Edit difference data
* * * * *

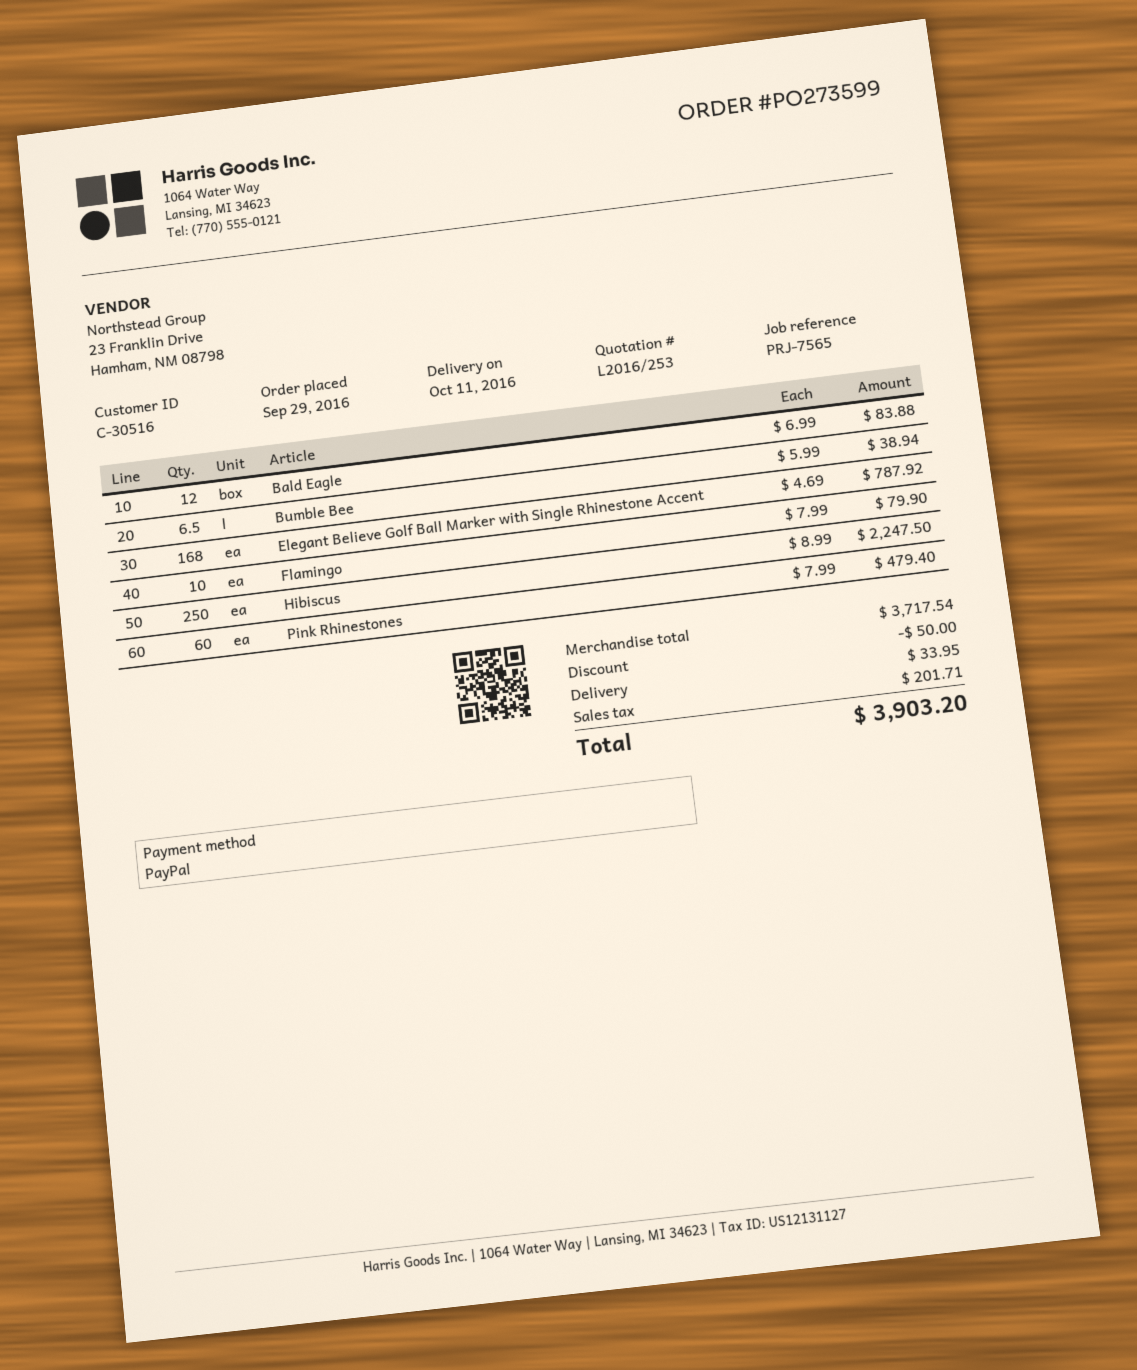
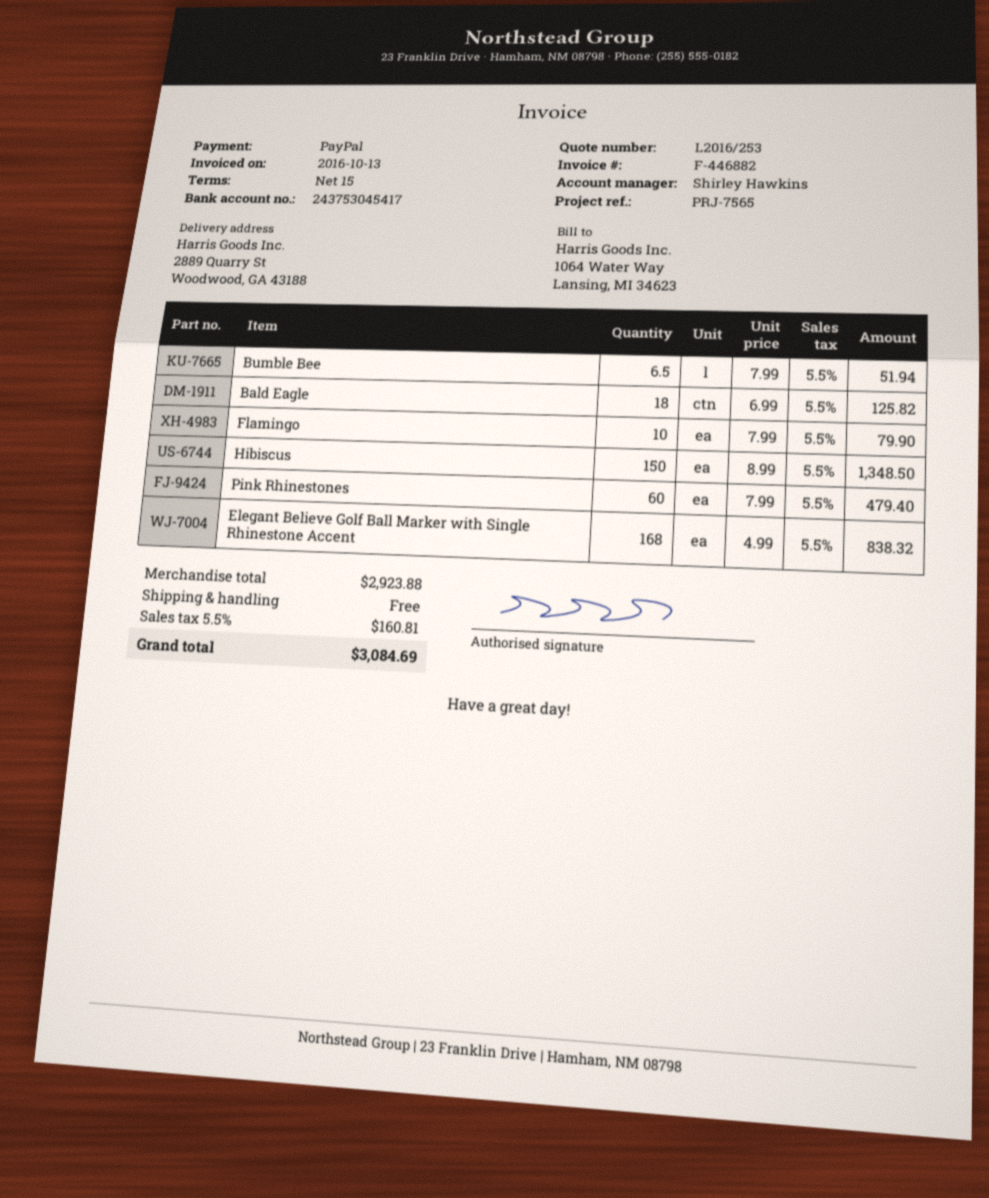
Bald Eagle: 12 x 6.99 = 83.88 -> 18 x 6.99 = 125.82
Bumble Bee: 6.5 x 5.99 = 38.94 -> 6.5 x 7.99 = 51.94
Elegant Believe Golf Ball Marker with Single Rhinestone Accent: 168 x 4.69 = 787.92 -> 168 x 4.99 = 838.32
Hibiscus: 250 x 8.99 = 2247.50 -> 150 x 8.99 = 1348.50
subtotal: 3717.54 -> 2923.88
discount: 50.00 -> none
shipping: 33.95 -> 0.00
tax: 201.71 -> 160.81
total: 3903.20 -> 3084.69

* * * * *

Your objective
Please provide an exact transcription of each line from the one holding "subtotal: 3717.54 -> 2923.88" through the final line of the data above.

Your solution
subtotal: 3717.54 -> 2923.88
discount: 50.00 -> none
shipping: 33.95 -> 0.00
tax: 201.71 -> 160.81
total: 3903.20 -> 3084.69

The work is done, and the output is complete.